Поезд пришел с опозданием, и она успела продрогнуть в тоненьких башмачках, надетых совсем не по погоде, из одного кокетства. Они спрыгнули с подножки и, махая фуражками, бросились к ней. Саша еще больше побледнел и похудел. У Алеши лицо сияло так, что хотелось зажмуриться. Сморщившись от паровозного дыма, она подхватила край клетчатой юбки тем же самым движением, которым это делала Лида, и поплыла к ним навстречу.
– Лизка! – Саша притиснул ее к себе и закашлялся. – Большая какая! Charmant!
Она отступила на шаг, растопырила юбку, покружилась:
– Выросла?
– Да что выросла! Расцвела! Ты погляди, Алексис!
Алеша улыбнулся смущенно:
– А я и так гляжу, не могу оторваться.
Она протянула ему худую замерзшую руку.
– Как я рада, Алеша, что вы тоже приехали. Я ж боялась, мы больше не встретимся.
– В каком году Лида умерла?
– Лида? Да я же тебе сказала: в марте восемнадцатого! У Коли на руках, в Москве.
– Тетя Лиза, подождите, я запуталась в датах: вы что, потом уехали из Москвы в Тамбов?
– Я уехала в шестнадцатом. Дома все болели, мама просила меня приехать. Я поехала ненадолго, а задержалась на целый год. Я была в Тамбове, когда нас выгнали из дому и… Ну, когда все это произошло. Сашу забрали, папу разбил паралич. А потом до мамы докатилось, что Лида больна, и она послала меня в Москву, чтобы я была там с Лидой, не отходила от нее ни на шаг. Я вернулась в Москву. В конце января.
– Так вы же не рассказываете! Скачете, как белка, с одного на другое!
– Господь с тобой, Аня, ты слушать не умеешь!

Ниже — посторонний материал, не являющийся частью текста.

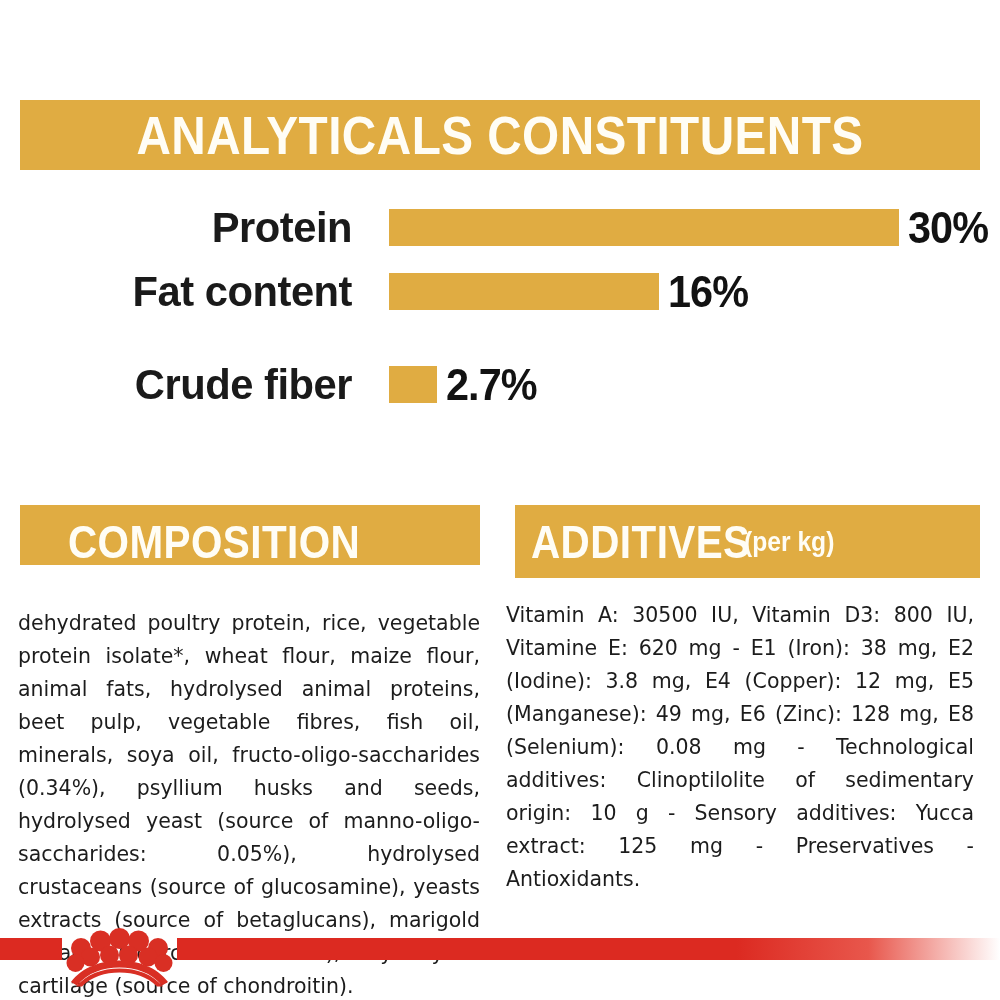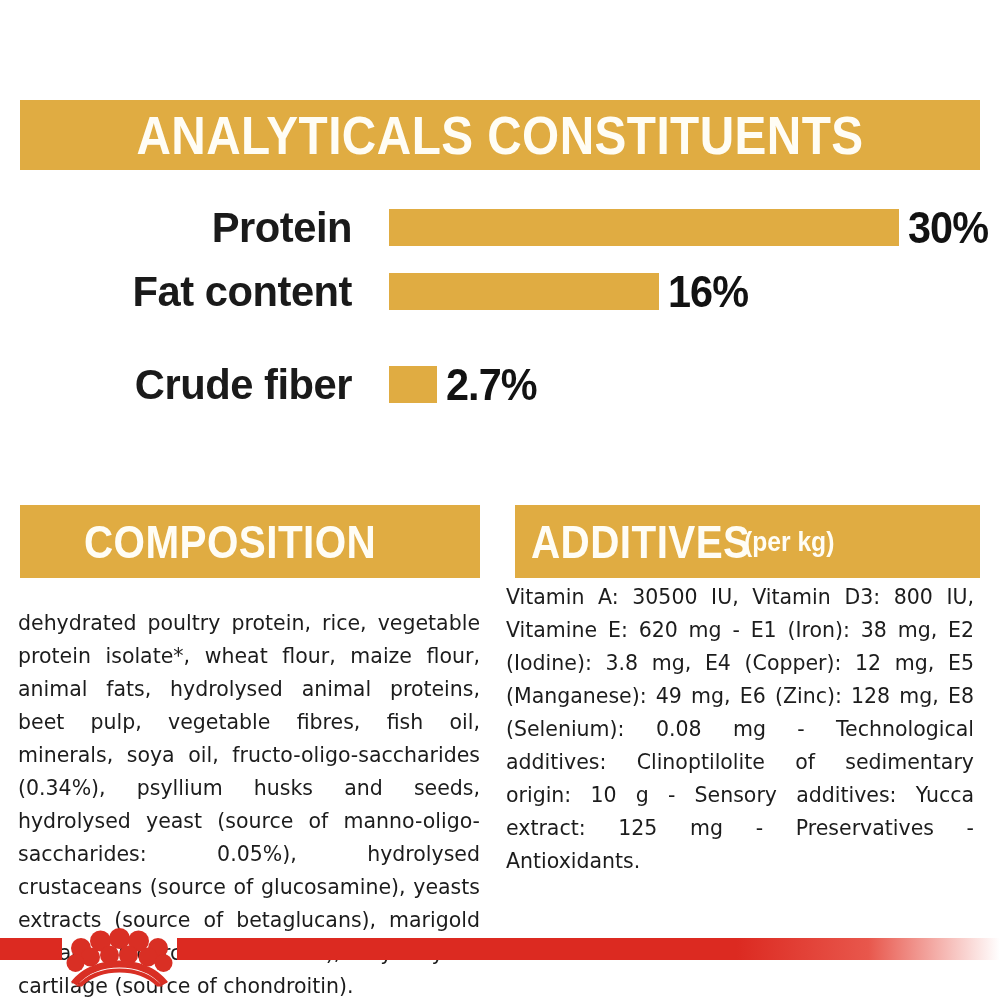--- a/index.html
+++ b/index.html
@@ -55,8 +55,9 @@
     left: 20px;
     top: 505px;
     width: 460px;
-    height: 73px;
-    padding-left: 64px;
+    height: 60px;
+    padding-left: 48px;
+    align-items: flex-end;
   }
   #composition-header .bar-title {
     font-size: 47px;

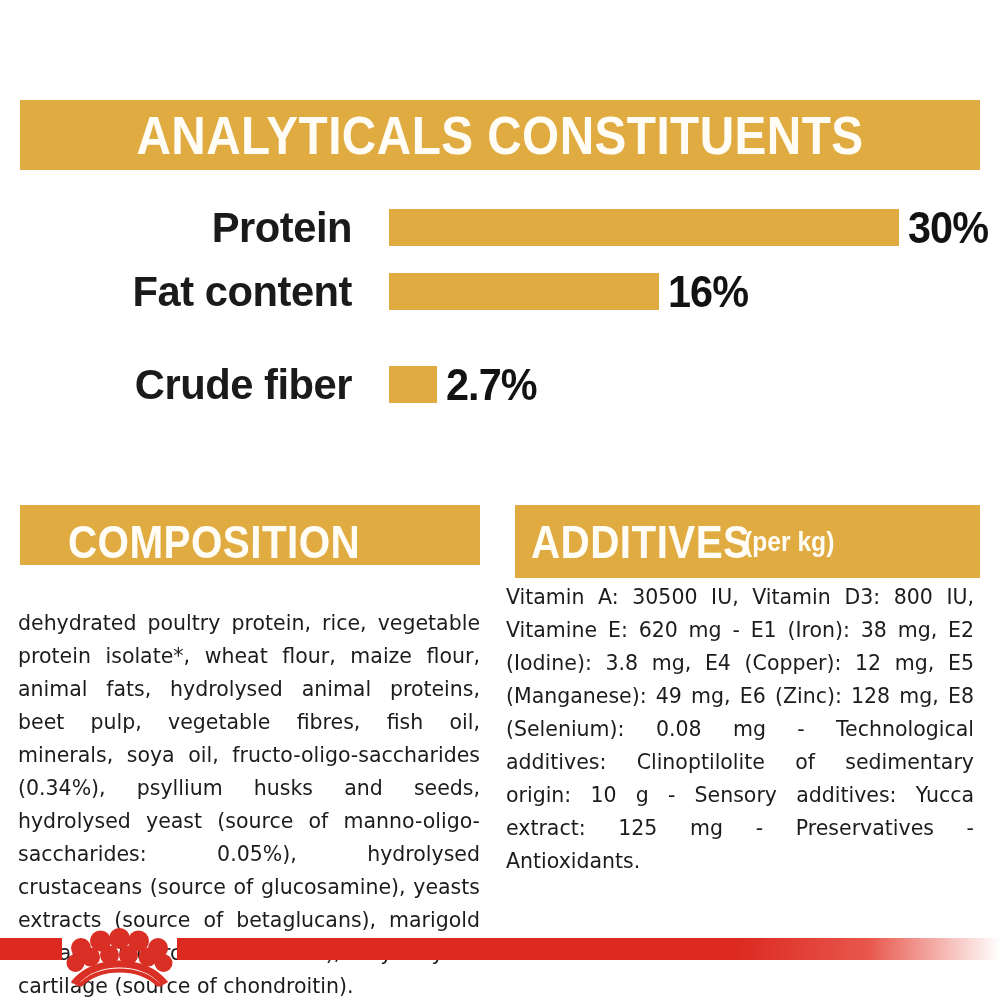--- a/index.html
+++ b/index.html
@@ -150,7 +150,7 @@
   }
   #additives-text {
     left: 506px;
-    top: 560px;
+    top: 578px;
     width: 468px;
   }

Николай Васильевич Филицын три вечера в неделю дежурил в госпитале по случаю наплыва раненых. Под утро он пешком возвращался домой на Арбат. Лида, вероятно, спала. Он тихо шел в детскую, наклонялся над ровно и глубоко дышащим Николкой, крестил его и поправлял сбившееся одеяло. Потом выпрямлялся и долго стоял над кроваткой, глядя на спящего усталыми красными глазами. Постепенно лицо его принимало другое выражение: привычной и нежной тревоги, которое чаще встречается у старых нянек и бабушек, чем у отцов. С этим выражением на лице Николай Васильевич шел к себе в кабинет и укладывался спать на большом кожаном диване, где ему с вечера готовили постель.
Пару недель назад он заметил, что по утрам у Лиды отекают ноги, а вечером на лице появляется нехороший лихорадочный румянец.
– Мне что? – бормотал Николай Васильевич, ворочаясь и жестикулируя в темноте. – Я ей – кто? Муж? Нет уж, дудки! Какой я муж?
Он рывком садился на диване и обеими руками обхватывал седую голову.
– Развратная женщина, низкая, – говорил он шепотом, – терплю, потому что сын.
И тут же чувствовал, что нечем дышать.
– Лжешь! – Он скрипел зубами. – Лжешь, подлец! Не потому терпишь, что сына жалко! Себя, себя жалко! Ведь вернулась. Где этот, ее? В городе его нет, справлялся! В Самару, говорят, укатил! Пишет он ей? Ведь я его убить должен! Вызвать и убить. А я терплю. Почему терплю? Современный я очень, новейших прогрессивных взглядов! Покаталась и вернулась. А как жить мне с ней после этого? Разводиться надо! А куда она пойдет, разведенная? А для Николки какой позор! Мать – разведенка!